Once again, it was a balanced defensive effort from the Riverhawks, who had 11 different players contribute with three or more tackles. Linebacker Cameron Craney and defensive end Luke Sorenson led the way with eight tackles apiece, while Luke Jacobsen chipped in with six stops.
“We like to share the love, let Will and his guys, the linebackers come in and make play, and we just play as a team,” Hammond said. “It feels awesome.”
The lion’s share of Ridgeline key defensive performers are seniors, but a pair of juniors played extremely well Friday in Sorenson and cornerback Ashton Macfarlane. Sorenson also chipped in with a sack and two additional tackles for loss, while Macfarlane had four of his team’s seven pass breakups. Additionally, Macfarlane recovered a fumble and returned it 35 yards to terminate a promising Dixie drive in the third quarter.
“Last week I kind of had a rough week, so my coach, Ladale (Jackson), told me to step it up,” Macfarlane said. “I watched a lot of film and it felt good not to be the weak link for the week.”
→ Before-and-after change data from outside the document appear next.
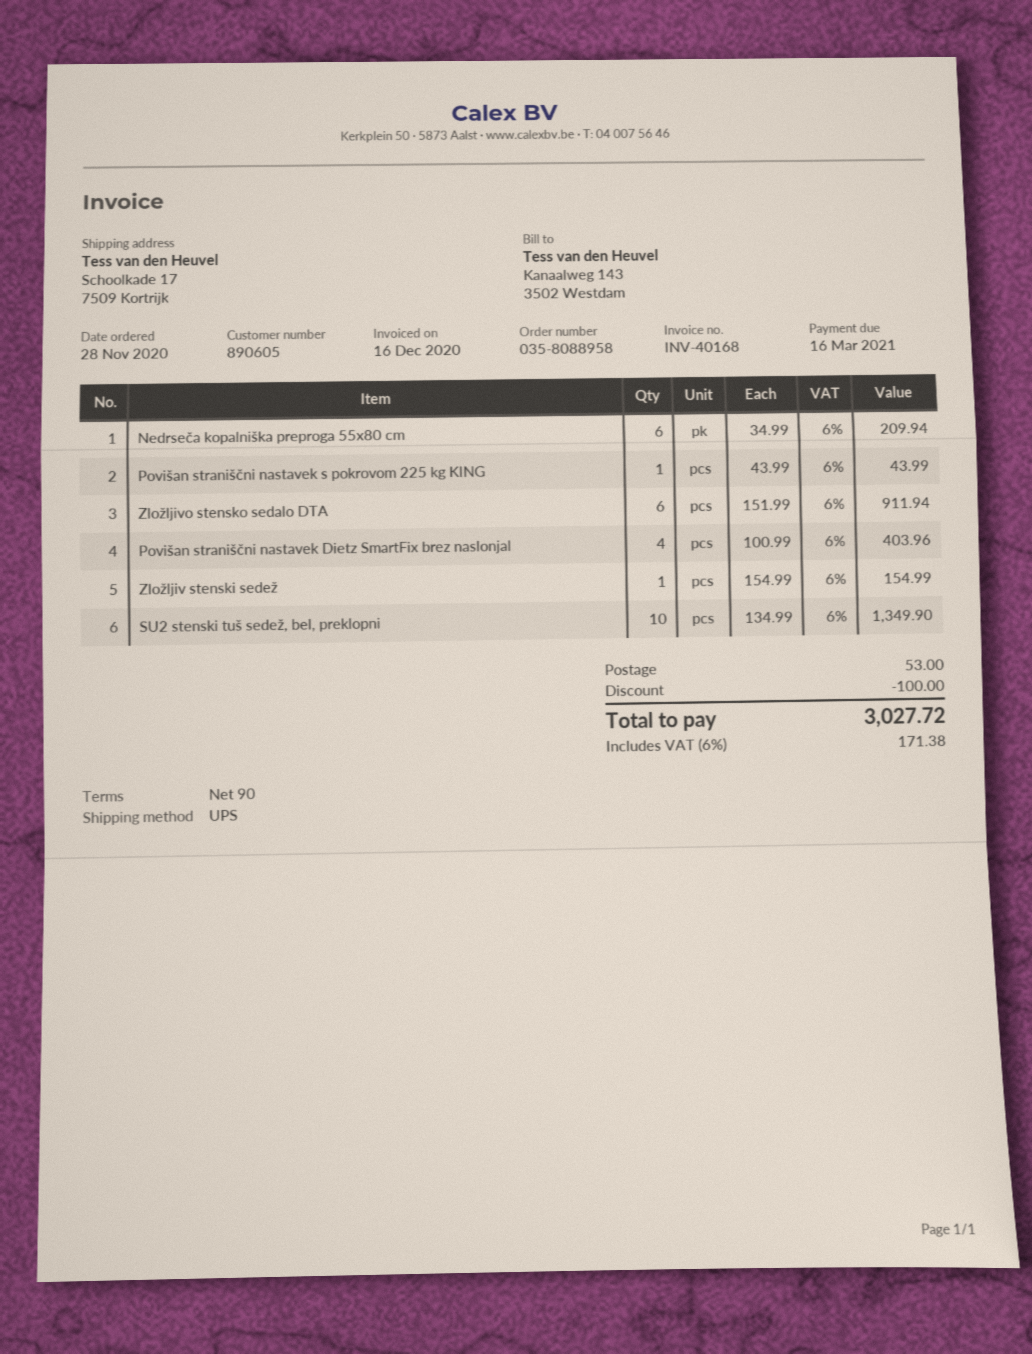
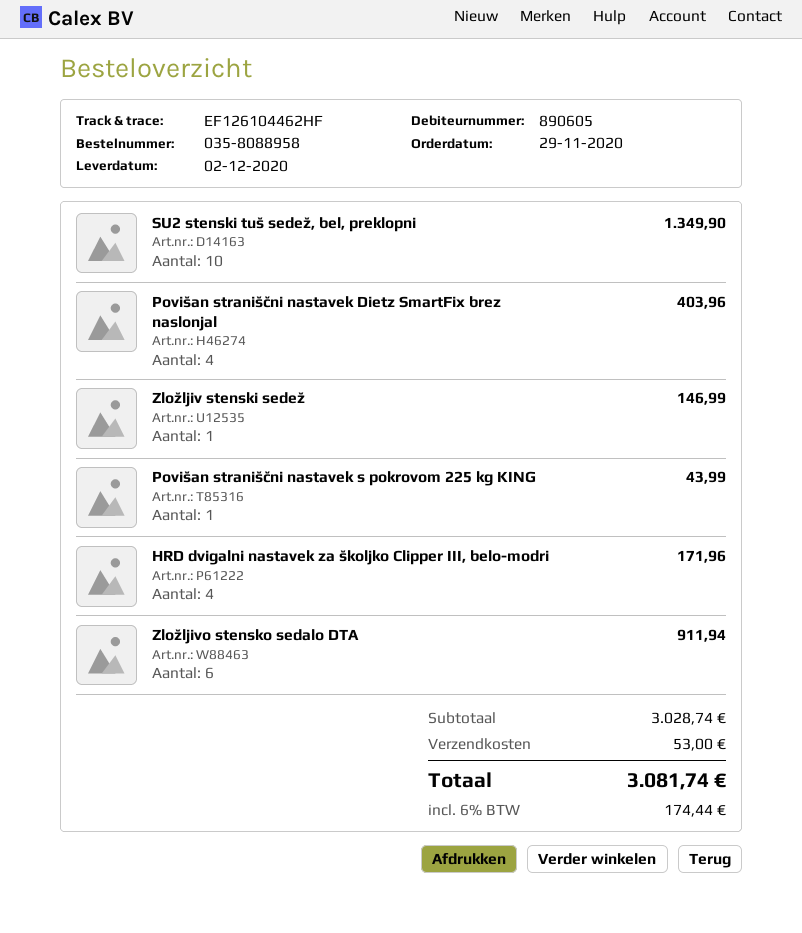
order date: 2020-11-28 -> 2020-11-29
Nedrseča kopalniška preproga 55x80 cm: 6 for 209.94 -> none
Zložljiv stenski sedež: 1 for 154.99 -> 1 for 146.99
HRD dvigalni nastavek za školjko Clipper III, belo-modri: none -> 4 for 171.96
discount: 100.00 -> none
tax: 6% = 171.38 -> 6% = 174.44
total: 3027.72 -> 3081.74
“I’m done here, but it’s just awesome to see Ridgeline still has a future after (this senior class),” Hammond said. “We’ve had a lot of guys battle for positions this year, Luke Sorenson, all of them and it’s just awesome to see them play well.”
Macfarland’s fumble recovery essentially eradicated any chance of a Dixie comeback. Craney and Booth arrived at the Dixie ball carrier at the same time, and Craney was credited with dislodging the ball. Derek Gasaway also forced a fumble earlier in the game for the Riverhawks.
“I think it just kind of loosened up our defense,” Macfarlane said of his fumble recovery and return into Dixie territory. “We had that cushion from our offense and we just got rolling, we’re having fun. I think that’s what really set us off.”
Macfarlane was humbled to do his part in helping this phenomenal Ridgeline senior class make history. Hammond and Booth are two of eight Riverhawks seniors who have started since they were sophomores, along with Cox, Simmons, Noah White, Dillon May, Daimien Boehme and Alex Lundahl.
Those eight athletes took their lumps at times as sophomores as Ridgeline finished in last place in a loaded region. That just made the journey to the top of the mountain even more gratifying.
“The first time we ever played together was nine years ago and I think that’s really when it started,” Booth said. “You know, we went and won the Mini Bowl our eighth-grade year and I just feel like it’s been working up to this moment.”
Indeed, this is a special group of Ridgeline seniors — one head coach Travis Cox gushed about.
“Yeah, they’re super special to me,” he said. “I mean, obviously I have (my son) Kaden in that group and I’ve known those kids since they were really small. And to see it end this way is just such an amazing feeling and I’m just so proud of those kids and who they’ve become, and how it ended. You can’t write a better script.”